Data section:
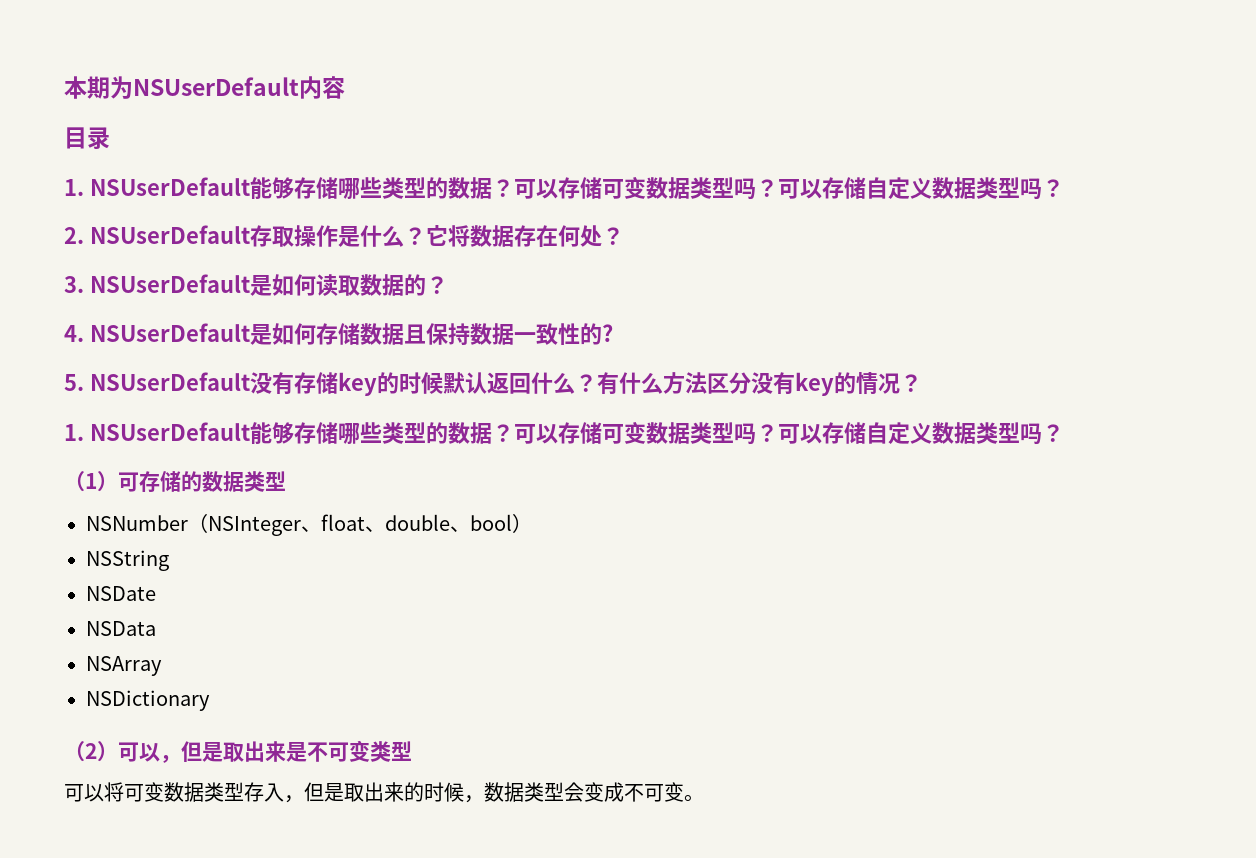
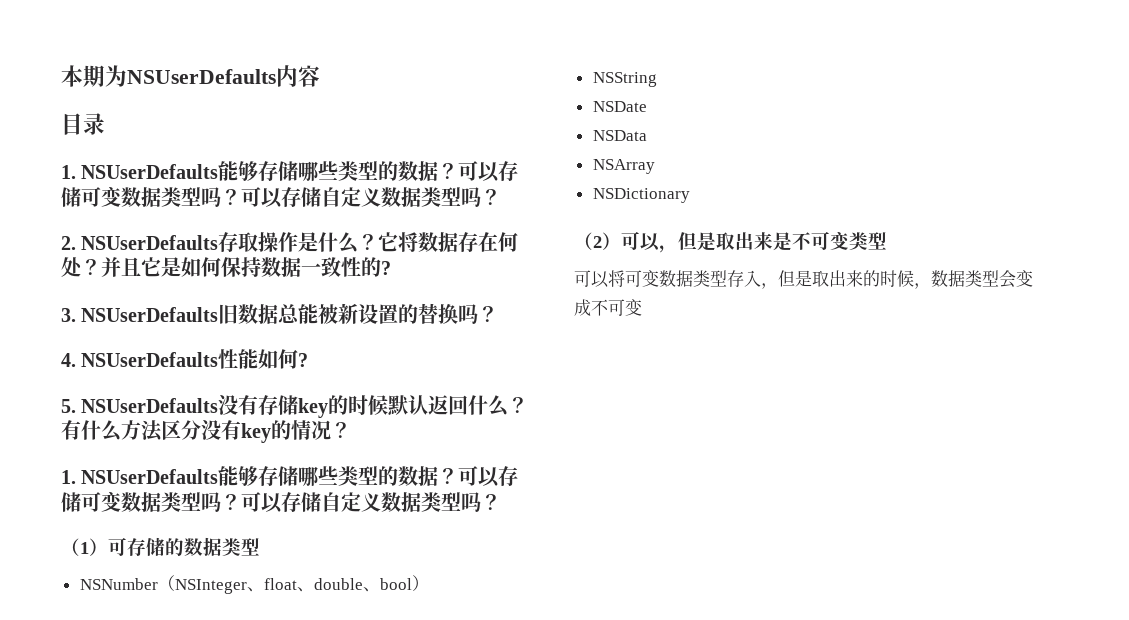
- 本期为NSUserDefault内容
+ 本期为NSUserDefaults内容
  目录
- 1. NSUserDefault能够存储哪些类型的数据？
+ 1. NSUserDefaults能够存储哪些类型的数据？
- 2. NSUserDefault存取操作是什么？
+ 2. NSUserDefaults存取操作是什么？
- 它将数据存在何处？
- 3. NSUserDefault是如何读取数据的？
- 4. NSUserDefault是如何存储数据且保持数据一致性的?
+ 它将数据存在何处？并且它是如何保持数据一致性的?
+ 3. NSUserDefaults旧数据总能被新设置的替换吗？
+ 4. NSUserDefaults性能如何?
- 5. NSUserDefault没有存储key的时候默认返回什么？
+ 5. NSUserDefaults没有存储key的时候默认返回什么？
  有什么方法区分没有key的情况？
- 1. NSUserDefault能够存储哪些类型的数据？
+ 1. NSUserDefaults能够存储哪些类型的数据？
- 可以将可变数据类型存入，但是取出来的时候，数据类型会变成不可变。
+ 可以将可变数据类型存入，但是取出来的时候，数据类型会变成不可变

Exercise objective:
Excluding the images, copy all of the material above verbatim.

Output for this exercise:
- 本期为NSUserDefault内容
+ 本期为NSUserDefaults内容
  目录
- 1. NSUserDefault能够存储哪些类型的数据？
+ 1. NSUserDefaults能够存储哪些类型的数据？
- 2. NSUserDefault存取操作是什么？
+ 2. NSUserDefaults存取操作是什么？
- 它将数据存在何处？
- 3. NSUserDefault是如何读取数据的？
- 4. NSUserDefault是如何存储数据且保持数据一致性的?
+ 它将数据存在何处？并且它是如何保持数据一致性的?
+ 3. NSUserDefaults旧数据总能被新设置的替换吗？
+ 4. NSUserDefaults性能如何?
- 5. NSUserDefault没有存储key的时候默认返回什么？
+ 5. NSUserDefaults没有存储key的时候默认返回什么？
  有什么方法区分没有key的情况？
- 1. NSUserDefault能够存储哪些类型的数据？
+ 1. NSUserDefaults能够存储哪些类型的数据？
- 可以将可变数据类型存入，但是取出来的时候，数据类型会变成不可变。
+ 可以将可变数据类型存入，但是取出来的时候，数据类型会变成不可变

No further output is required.